Friday, June 13, 2014

Love Louder Than The Silence


I'm not sure how to start this post, nor if I even should.  Sometimes feelings and events that are hidden and should stay there and sometimes they should be brought back into the light.  I'm not sure if this one should be brought to light, but something inside me says it's time.  This will be a hard one to write.  It's been hard enough deciding to and then finding the opportunity to do so when proper emotions may flow without question or reign.

Why do I have to reign in my emotions?  Because I come from a stock of women who don't indulge in such things.  Let's be honest, every woman on this earth has something she has to deal with.  Some dark torment, whether self-inflicted or not, that she has to stare down every single moment she's breathing.  So why should I bemoan an act of our sovereign God that I had no control over?  Because I'm human and I feel pain too.

Recently a group of friends and family spanning several states took part in a remembrance day for a little girl that was stillborn.  The remembrance day was her first birthday.  This little girl's parents had prepared everything for her.  Their hearts and their lives exploded with anticipation and love while they prayed over her.  There is never enough time when you have to let go of someone.  They still feel her, hear her, love her.

While remembering her, I also remembered my niece who was stillborn as well, then an uncle, a brother, and so the train of thought went.  It went on until I thought of mine.  No, this one wasn't stillborn.  This one was a miscarriage, but what difference does the terminology make?  Apparently it's quite a big difference.  You see, where I come from, no one is given time grieve a miscarriage.  In this case size does matter.  A stillborn child or a child that dies after birth is given more weight.  Families are given more time to grieve.  Yes, there is a time limit on grief. (sarcasm there)  The older the child, the worse your grief must be, right?  My apologies for being grumpy, but in my defense, I have held this in for sixteen years. 

You can stop now if you like.  Most people don't like this kind of subject.  It makes them squirm a little.  They don't know what to say or how to act and sometimes they say some S-T-U-P-I-D stuff.  I could have a whole different post filled with the ignorant things people said to me.  Which is precisely the reason I was quick to cover my emotions, not to let anyone see.  I'm embarrassed to say I even lied at times, telling people I was mistaken.  I even hid my emotions from the one person I shouldn't have.  He was hurting too.  I just didn't want him to hurt anymore.  So many years of trying only to disappoint him over and over.  After watching this couple I'm pretty sure it was a mistake.  But a real woman, "Puts on her big girl panties and deals with it."  I did, still do. 
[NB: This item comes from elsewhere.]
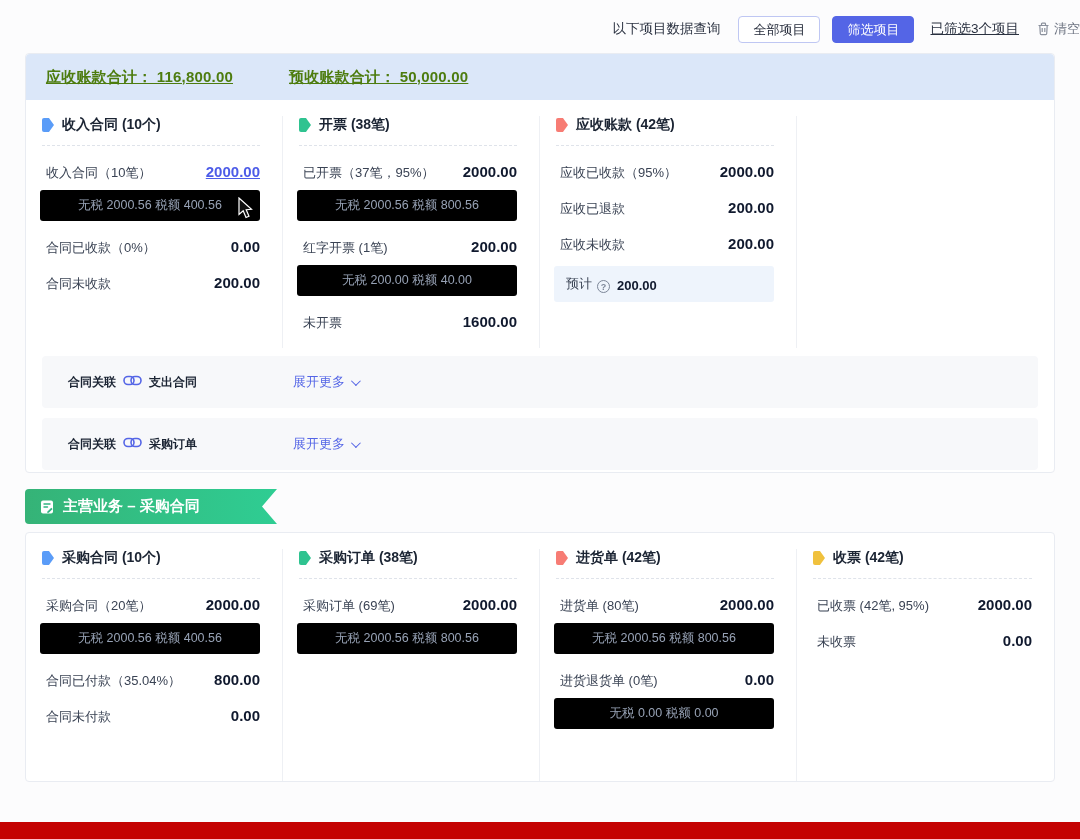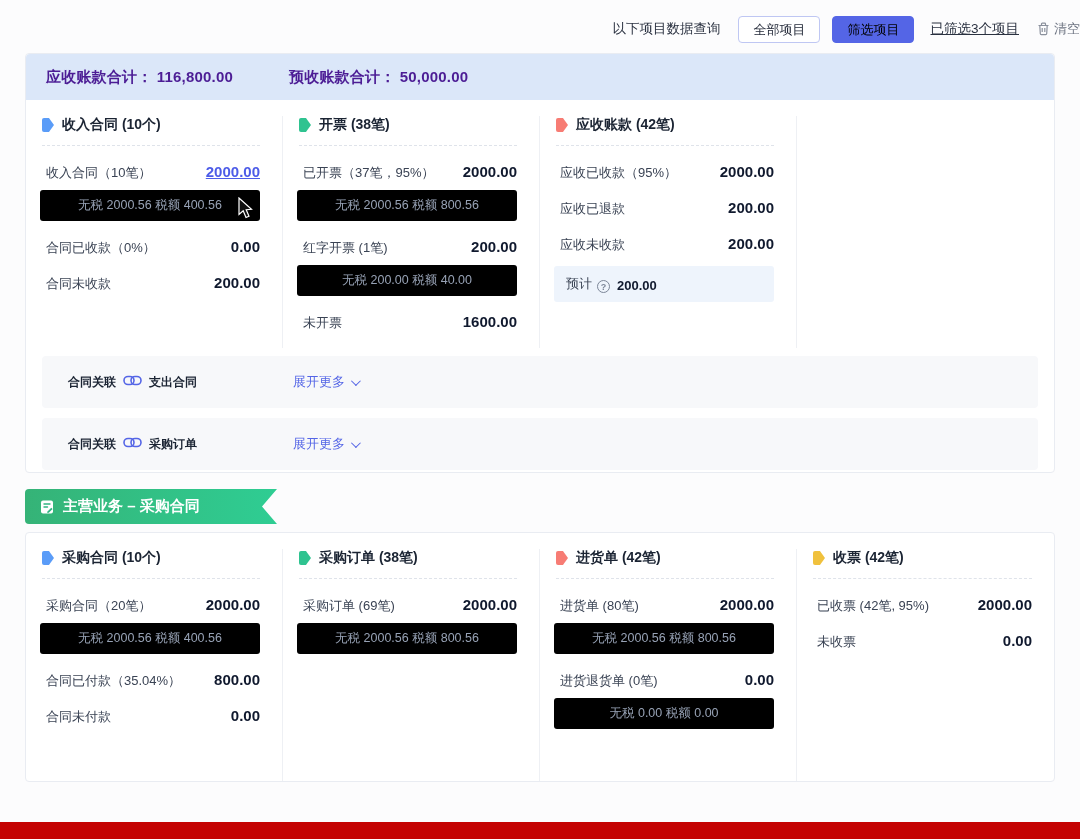"筛选项目" .btn-filled { color: #000000 -> #ffffff }
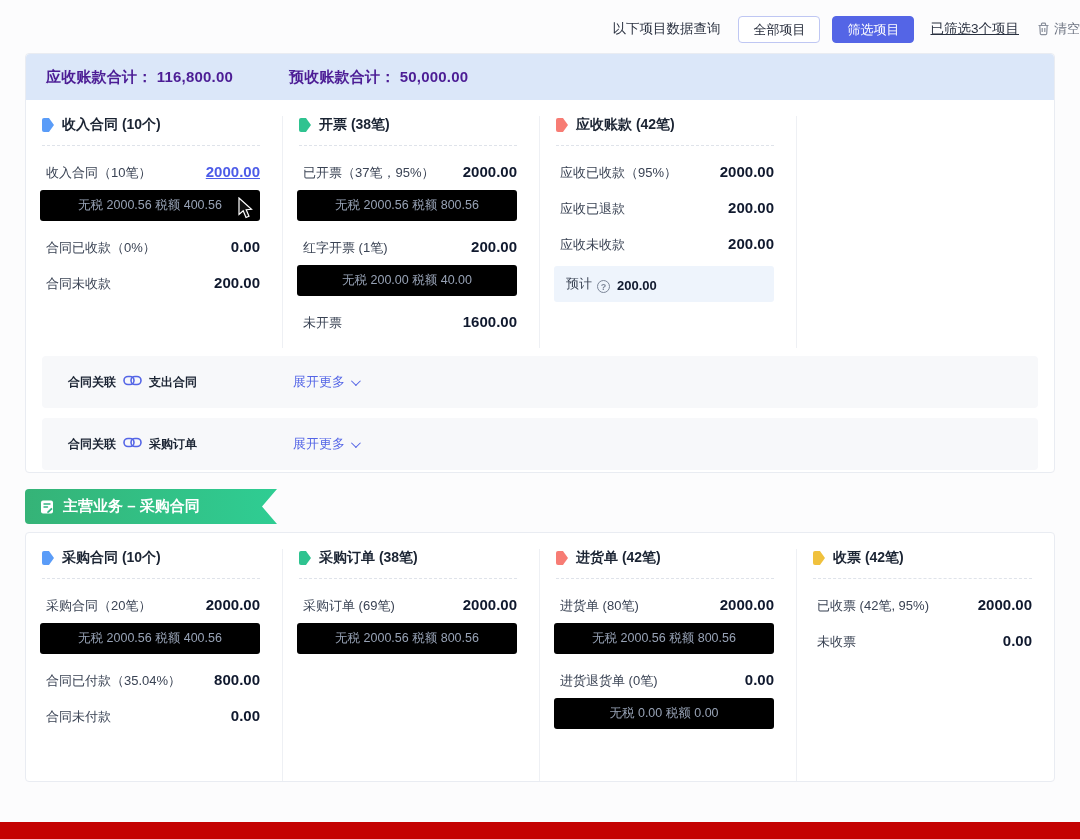"应收账款合计： 116,800.00" .summary-item { color: #4c1d95 -> #4d7c0f; text-decoration: none -> underline }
It took me a while to get used to this idea of openly grieving a child that has never taken an earthly breath.  I have learned quite a bit from this couple.  They speak their little girl's name openly.  This has caught me off guard so many times.  Their situation is different.  They felt their baby move, I never did.  But we waited for so long to see that other line on the stick.  I called grandparents, siblings, and cousins.  I started buying clothes and hunting down a crib.  By the time I made it in for my first doctors appointment the ending had already begun. 

My father-in-law was terminally ill and it would have meant so much to him.  I know this because he told me every single day.  I would laugh and tell him it wasn't for lack of effort.  It's pretty bizarre getting fertility tips from your husband's dad.  My mother-in-law wisely waited to tell him.  As far as he ever knew there was no baby or what I named him.  I knew what gender my other two children would be long before any ultrasound told me.  It was the same for the little life that left so early; not even old enough to feel the quickening.  I wonder what things he would have enjoyed?  Fixing things like his brother or books like his sister, or both?  I know he would have made a handsome, intelligent, wide-eyed young man.  He would have had many great adventures with his big brother and his little sister.  As I lit a candle for her, into the emptiness that surrounded me, I finally spoke his name.

Grief has no time or size limits but life must continue, so let Love speak louder than the silence.